Agent Orange had a great tagline: "Make America Great Again." Which was about us.
Clinton had nothing memorable but the insipid "I'm with her." Which, of course, was all about her.
What Clinton didn't do was give us something to hold onto. Something we can remember. And rally around.
I'll admit, I'm old-fashioned.
After all my years in advertising, I think I've learned a total of two things.
1. Good creative matters. It has to be watchable and it has to breakthrough.
2. Repetition matters. Find a succinct message and repeat it over and over.
I just came across a front page article in "The New York Times," that speaks to these points. In it Vice President Joe Biden tells a Times' reporter that he gave a speech at the Democratic National Convention in July. He said: “If you live in neighborhoods like the one Jill and I grew up in, if you worry about your job and getting decent pay. If you worry about your children’s education, if you’re taking care of an elderly parent, there’s only one person in this race who. ...”
He recited the speech then looked up to the reporter and sighed: “I wish to hell I’d just kept saying the exact same thing.”
Almost a century ago Will Rogers, the cowboy/political commentator said, "I don't belong to an organized political party. I'm a Democrat."
And in this past election lack of organization cost the democrats.
Rather than one succinct message, Clinton trotted out a different one for each constituency.
Advertisers do the same thing even more perniciously than politicians. By tailoring messages to every specific audience they dilute their impact.
By trying to be something to everyone, they are nothing to no one.
Even with today's smaller budgets we create digital work that's meant to appeal to every microscopic slice of our audience according to where they are in the "funnel," or the "cycle," or some other cockamamie MBA-New-Speak.
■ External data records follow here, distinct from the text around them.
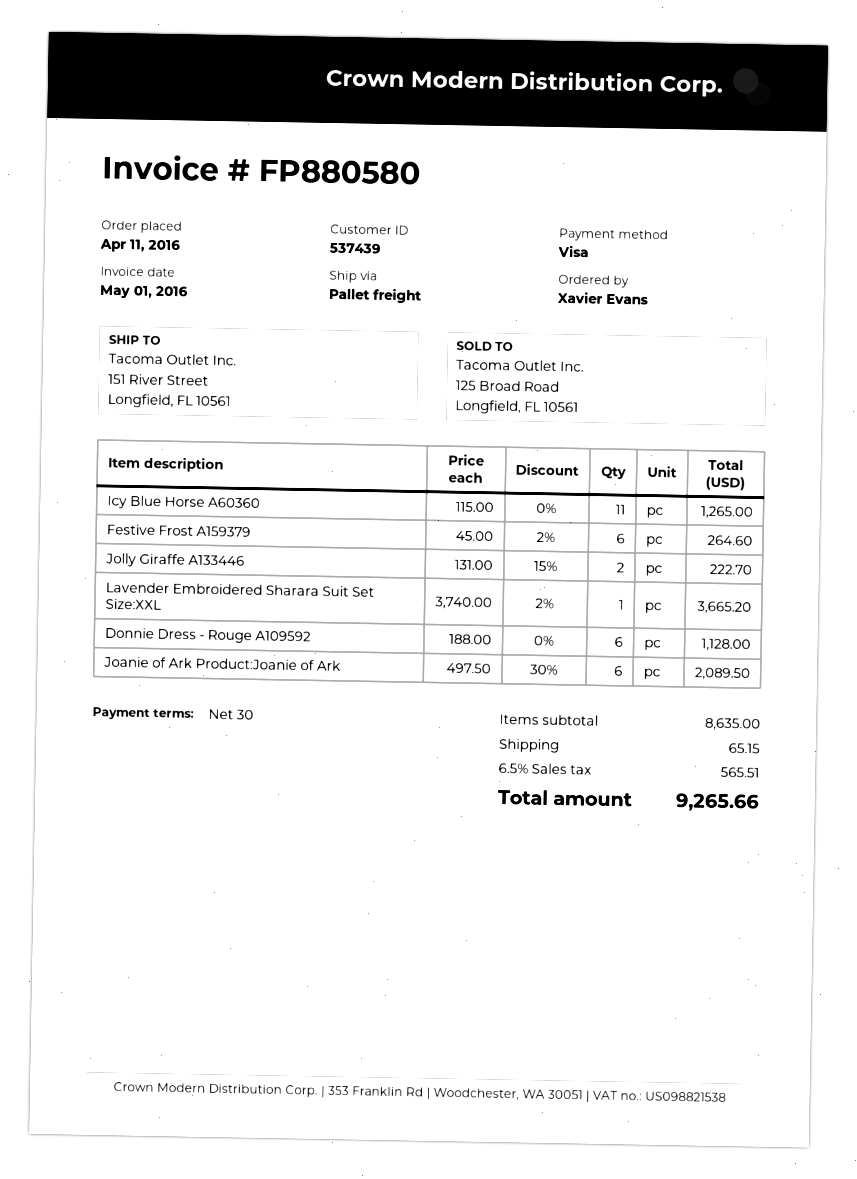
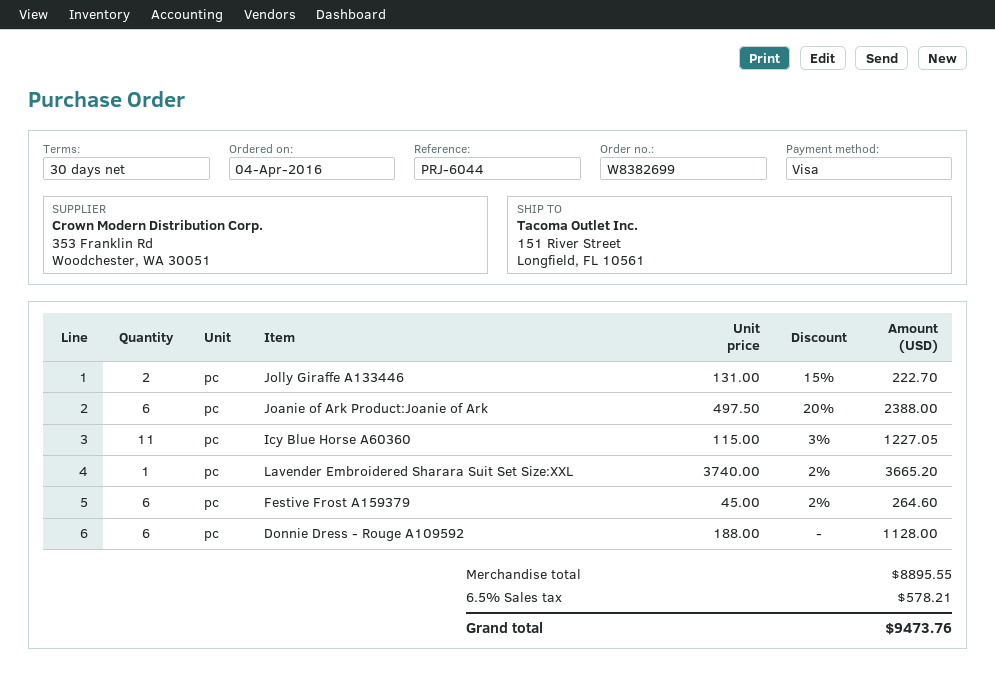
order date: 2016-04-11 -> 2016-04-04
Icy Blue Horse A60360: 11 x 115.00 = 1265.00 -> 11 x 115.00 - 3% = 1227.05
Joanie of Ark Product:Joanie of Ark: 6 x 497.50 - 30% = 2089.50 -> 6 x 497.50 - 20% = 2388.00
subtotal: 8635.00 -> 8895.55
shipping: 65.15 -> none
tax: 6.5% = 565.51 -> 6.5% = 578.21
total: 9265.66 -> 9473.76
The first job of advertising is to define what we are selling. We never do that. Instead we create specific messages to brown-eyed, left-handed, ladder-owning Buddhists with a two-car garage.
We have a million messages in market and they aggregate into nothing. They are confetti before a high-speed fan. They scatter in the wind.
I wonder if all advertising since Bernbach and Rosser Reeves has been a tremendous waste.
Maybe it's just me and my age, but if you ask me to name five taglines, they're likely not to be from the fractured media era, but from the three network one, when messages were consistent and persistent.
Compelling. Consistent. Persistent.
That's how you win.
Sorry, Joe.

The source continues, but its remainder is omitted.